Culon Veterans of an unidentified Night Lords company and claw (squad) bring another world savagely into Imperial Compliance during the Great Crusade.

The Night Haunter quickly adapted to the teachings of the Imperium, studying the complex doctrines of the Legiones Astartes under the Primarch Fulgrim's tutelage. Curze came to greatly esteem Fulgrim, though he never particularly demonstrated it. For in addition to Fulgrim's kindness to Curze upon meeting him, the Emperor's Children primarch presented Curze with a highly appreciated oddity: Curze had not foreseen any sort of violence upon viewing Fulgrim for the first time.
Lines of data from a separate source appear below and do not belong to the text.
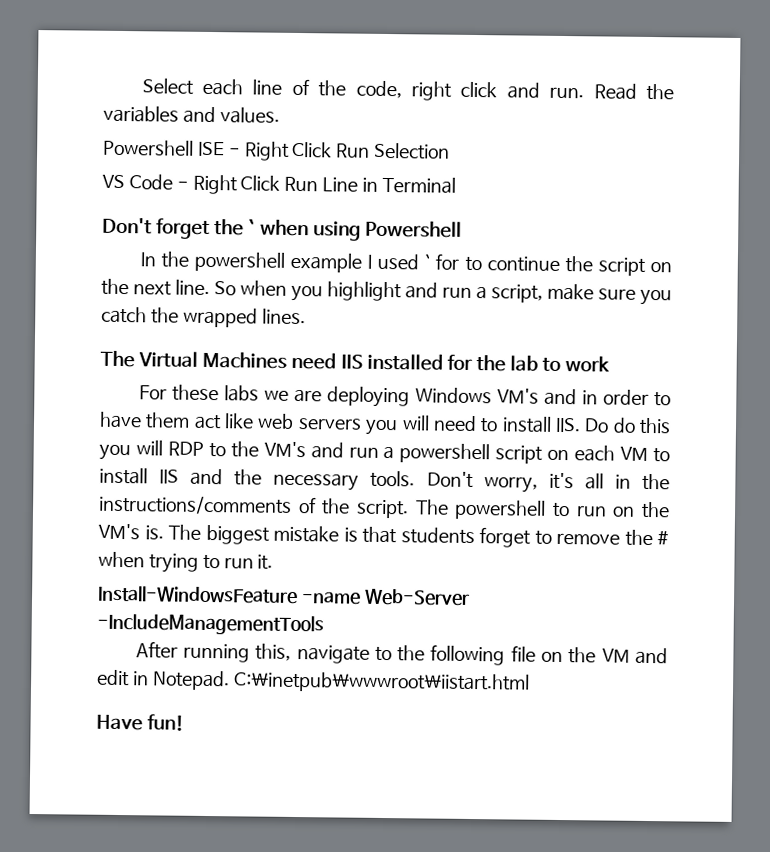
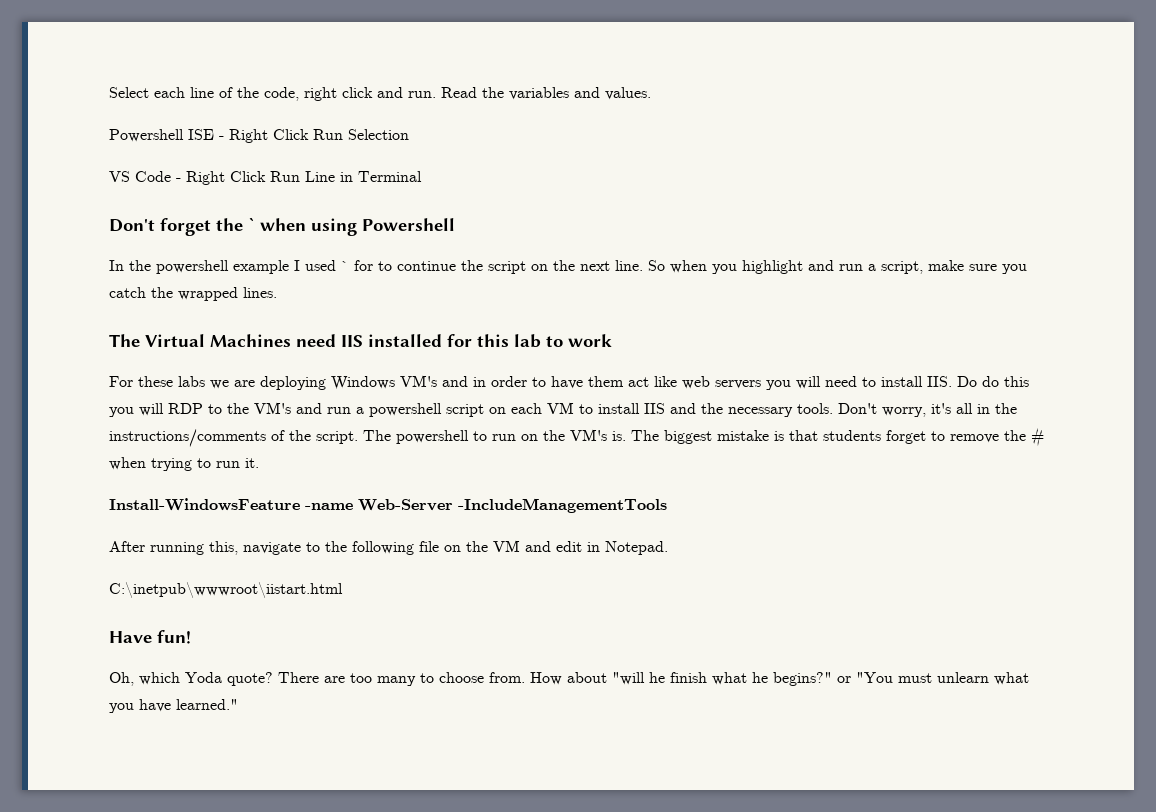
- The Virtual Machines need IIS installed for the lab to work
+ The Virtual Machines need IIS installed for this lab to work
- After running this, navigate to the following file on the VM and edit in Notepad. C:\inetpub\wwwroot\iistart.html
+ After running this, navigate to the following file on the VM and edit in Notepad.
+ C:\inetpub\wwwroot\iistart.html
+ Oh, which Yoda quote? There are too many to choose from. How about "will he finish what he begins?" or "You must unlearn what you have learned."

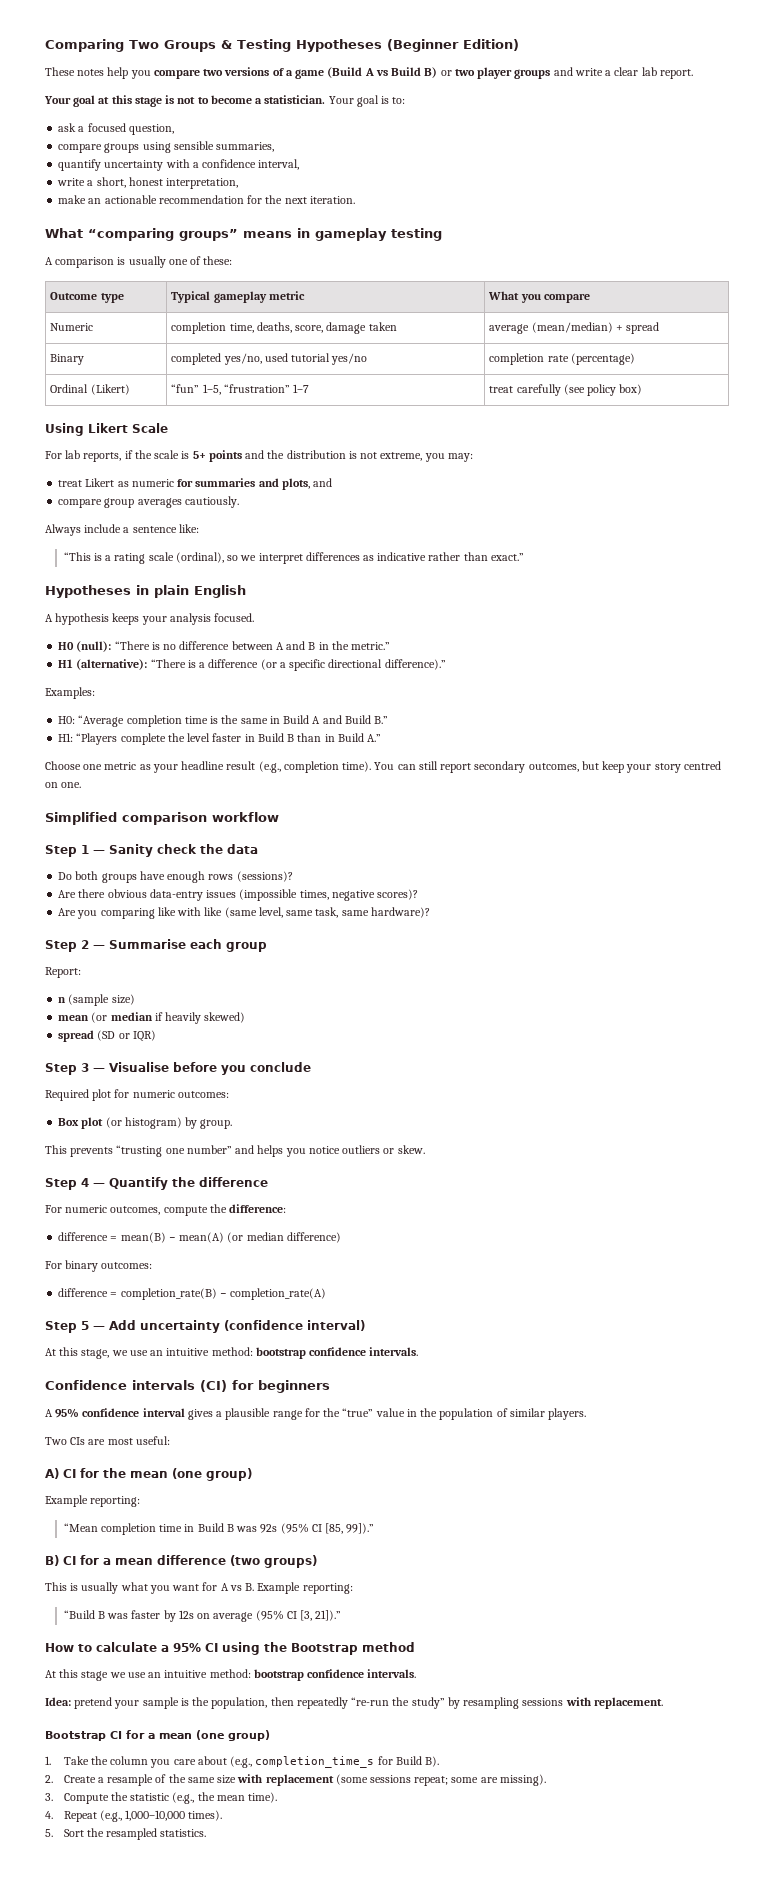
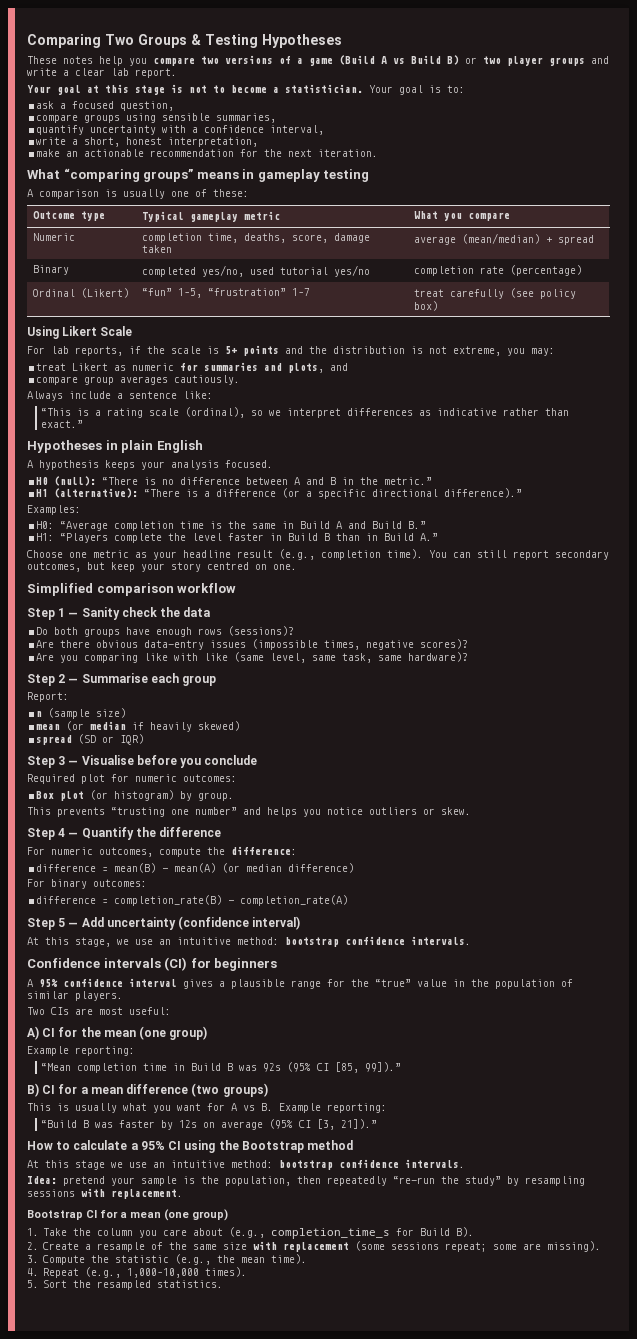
- Comparing Two Groups & Testing Hypotheses (Beginner Edition)
+ Comparing Two Groups & Testing Hypotheses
This was so pleasantly unusual for Curze that it immediately endeared Fulgrim to him. Night Haunter was soon accepted as the leader of the VIIIth Space Marine Legion that had been created from his genome, which he named the "Night Lords."
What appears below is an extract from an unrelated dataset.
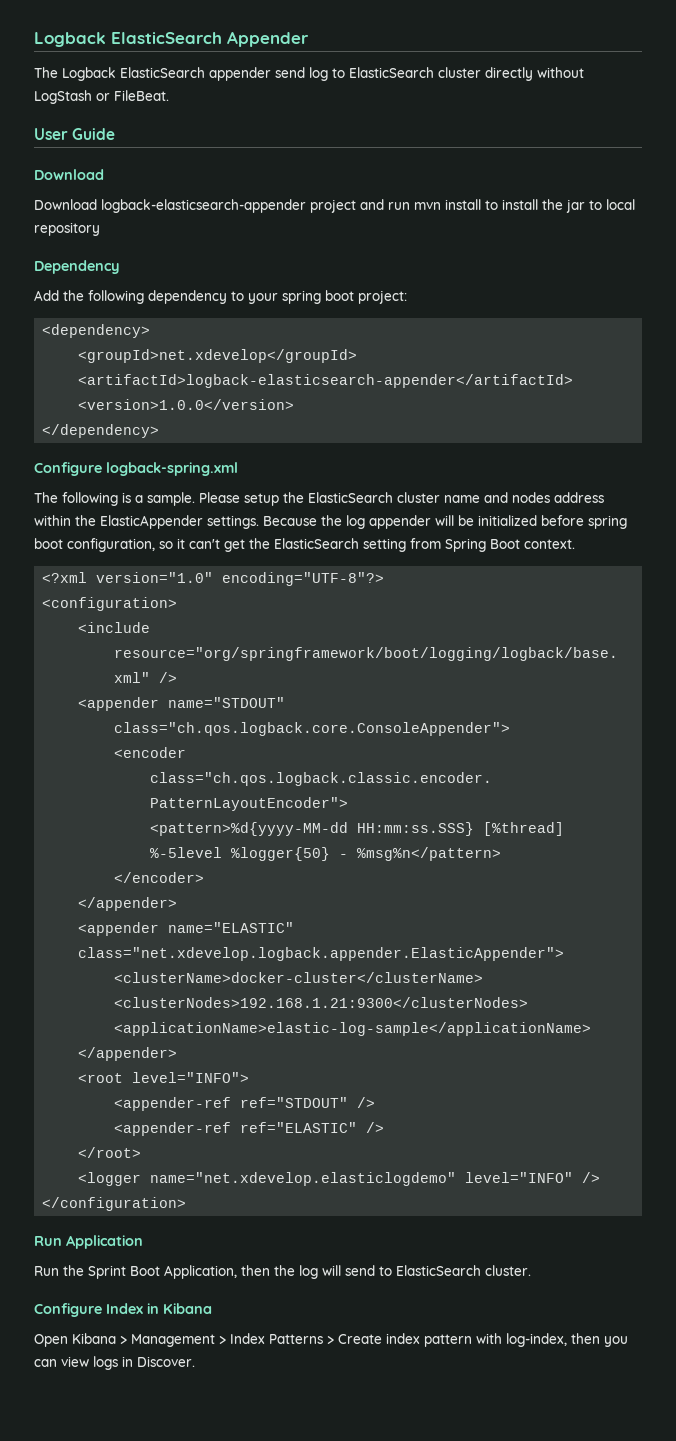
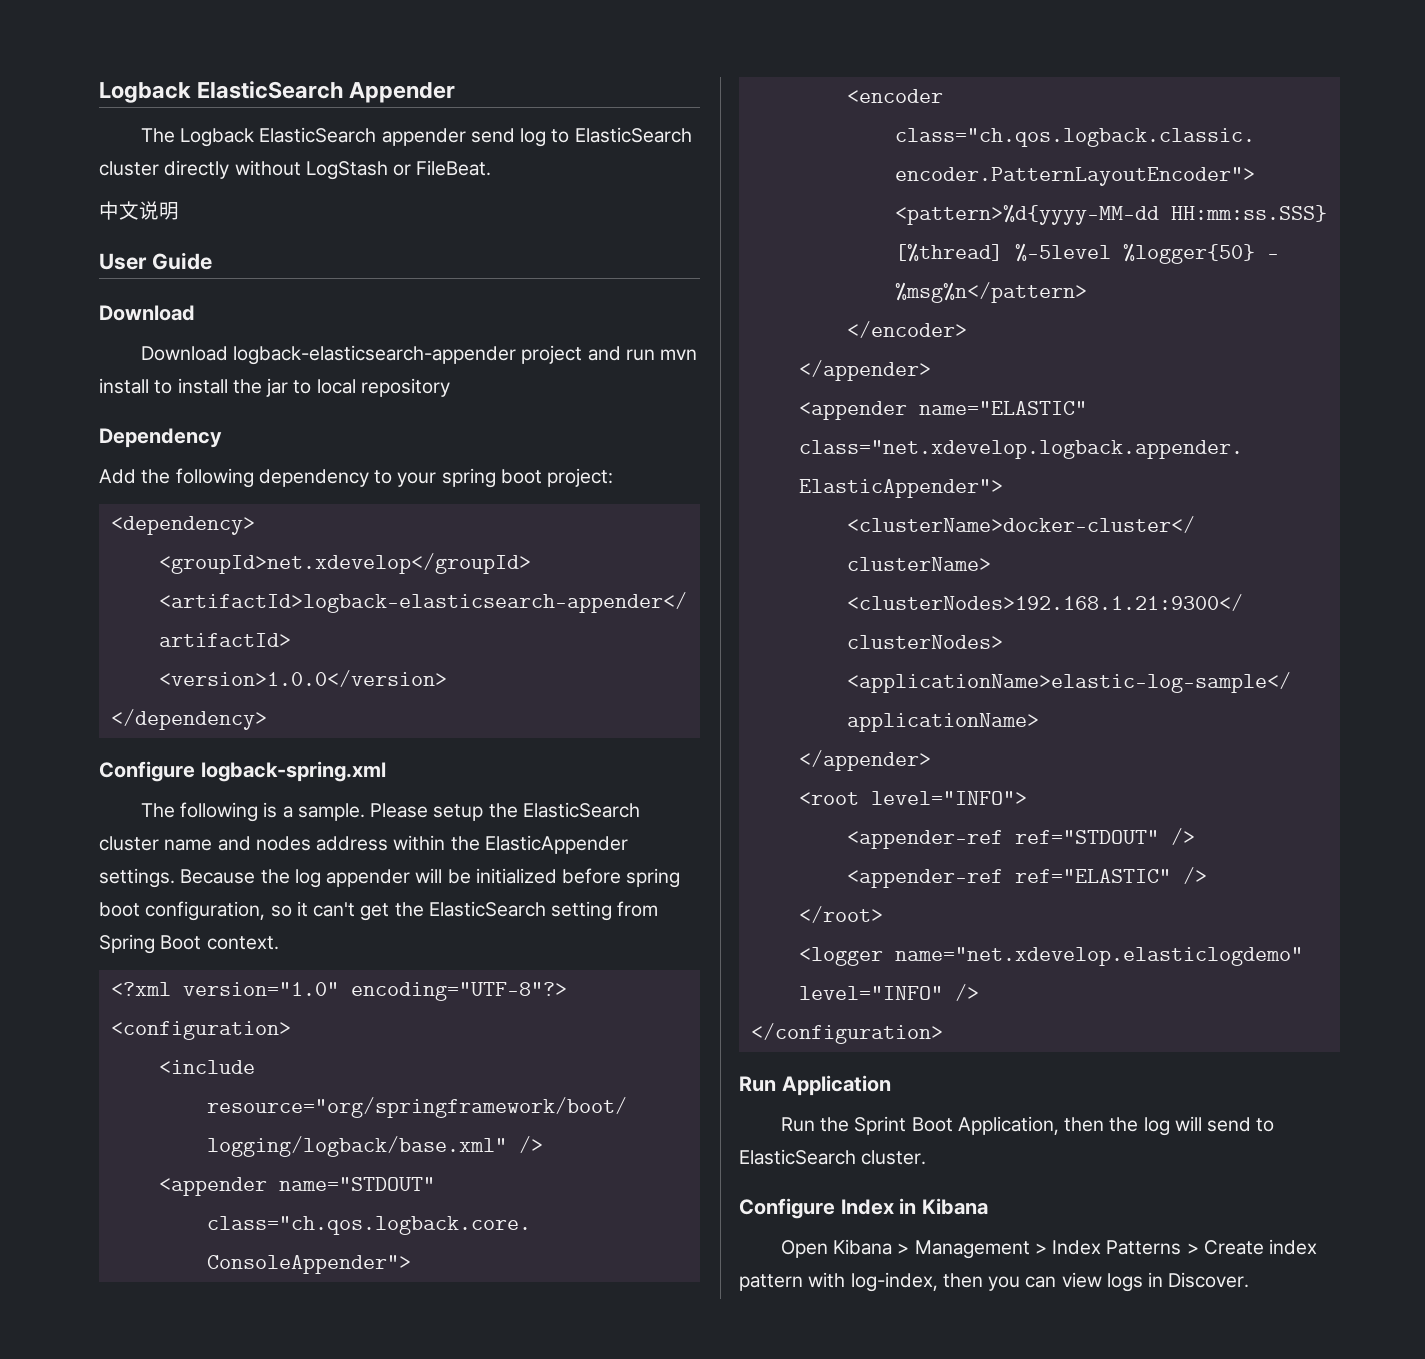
+ 中文说明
Although he and his Legion excelled in many theatres of war, a tendency soon became apparent. It never occurred to the Night Lords to use anything other than total, brutal and decisive force to achieve their goals. Over the first few standard years after his return, the Night Lords were molded by their primarch into an efficient, humourless force. The Night Haunter encouraged his Legion to decorate their power armour with images designed to inspire fear in the enemy, a tactic that proved incredibly effective.
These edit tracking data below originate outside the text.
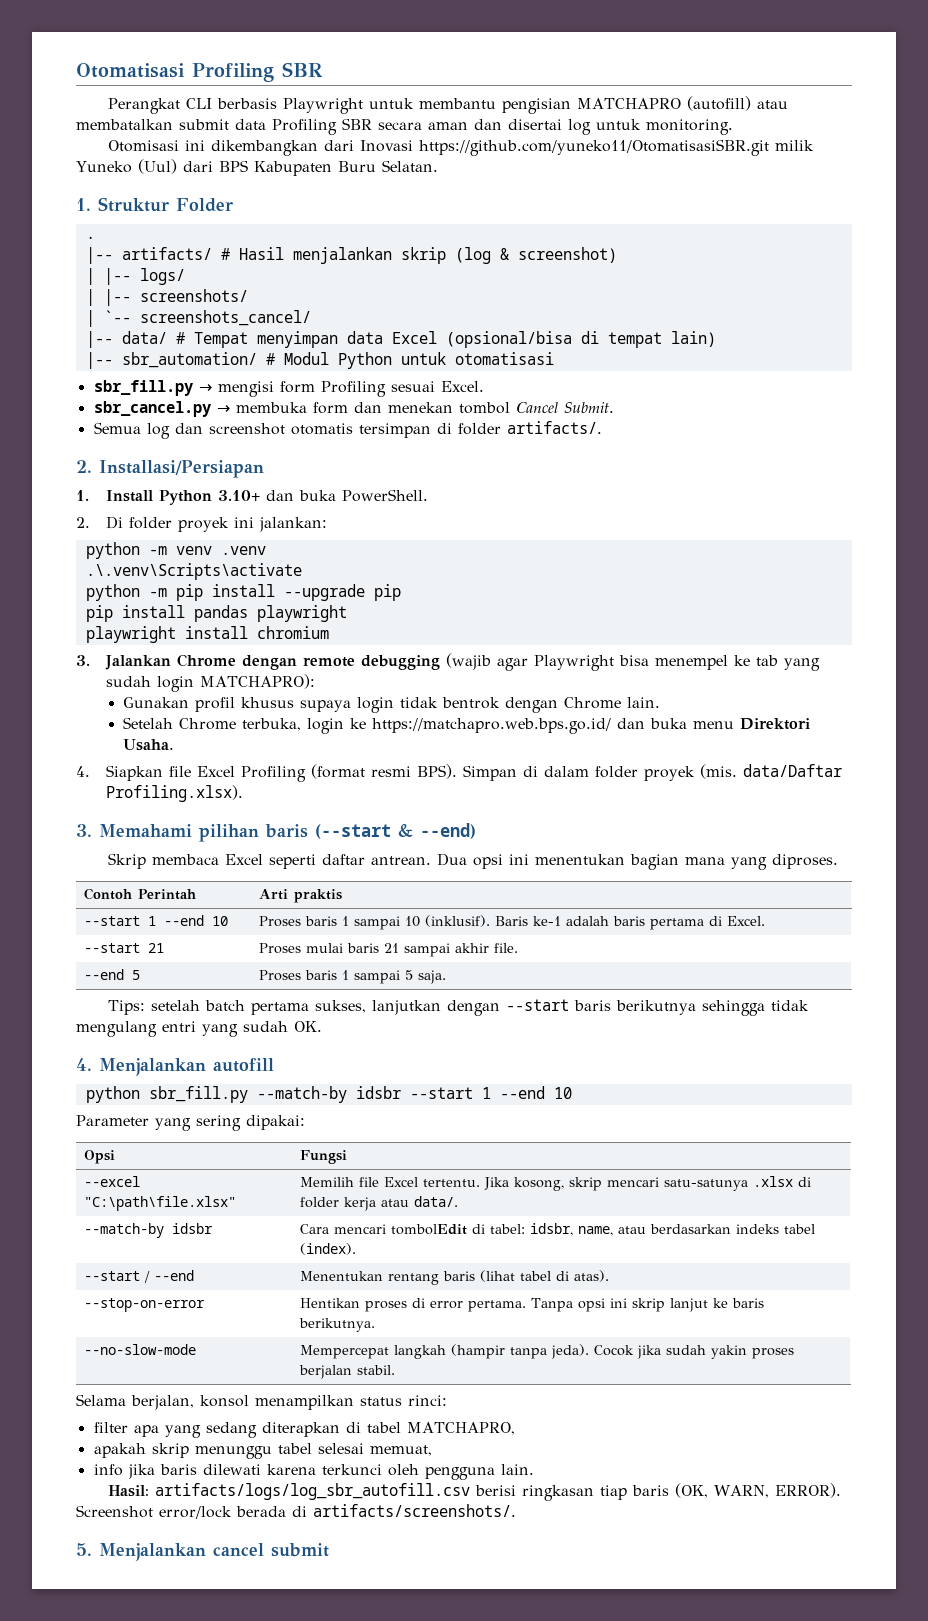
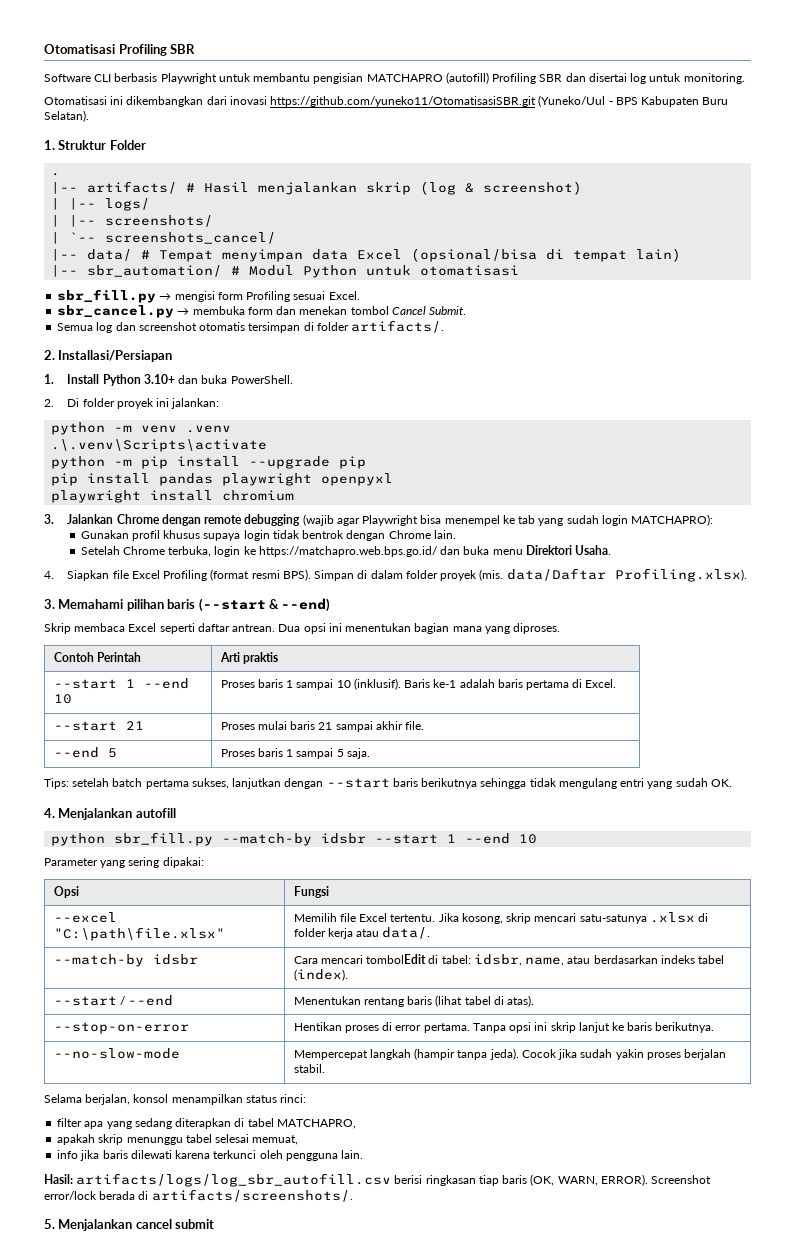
- Perangkat CLI berbasis Playwright untuk membantu pengisian MATCHAPRO (autofill) atau membatalkan submit data Profiling SBR secara aman dan disertai log untuk monitoring.
+ Software CLI berbasis Playwright untuk membantu pengisian MATCHAPRO (autofill) Profiling SBR dan disertai log untuk monitoring.
- Otomisasi ini dikembangkan dari Inovasi https://github.com/yuneko11/OtomatisasiSBR.git milik Yuneko (Uul) dari BPS Kabupaten Buru Selatan.
+ Otomatisasi ini dikembangkan dari inovasi https://github.com/yuneko11/OtomatisasiSBR.git (Yuneko/Uul - BPS Kabupaten Buru Selatan).
- pip install pandas playwright
+ pip install pandas playwright openpyxl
From their inception, the Night Lords had served as the Emperor's terror weapon against particularly recalcitrant Human worlds, and the rediscovery of their primarch changed very little about them. The only real difference after Curze became their new master was their adoption of Curze's philosophy of preventing bloodshed through the application of terror. The Night Lords would descend upon some small portion of a target world in overwhelming force and visit utter butchery upon those they found there. They then offered peace to the rest of the world if it surrendered, while letting it be known that those who resisted would meet the same fate as those the Night Lords had already brutally slaughtered. This tactic usually had the desired effect as most target worlds capitulated without further bloodshed.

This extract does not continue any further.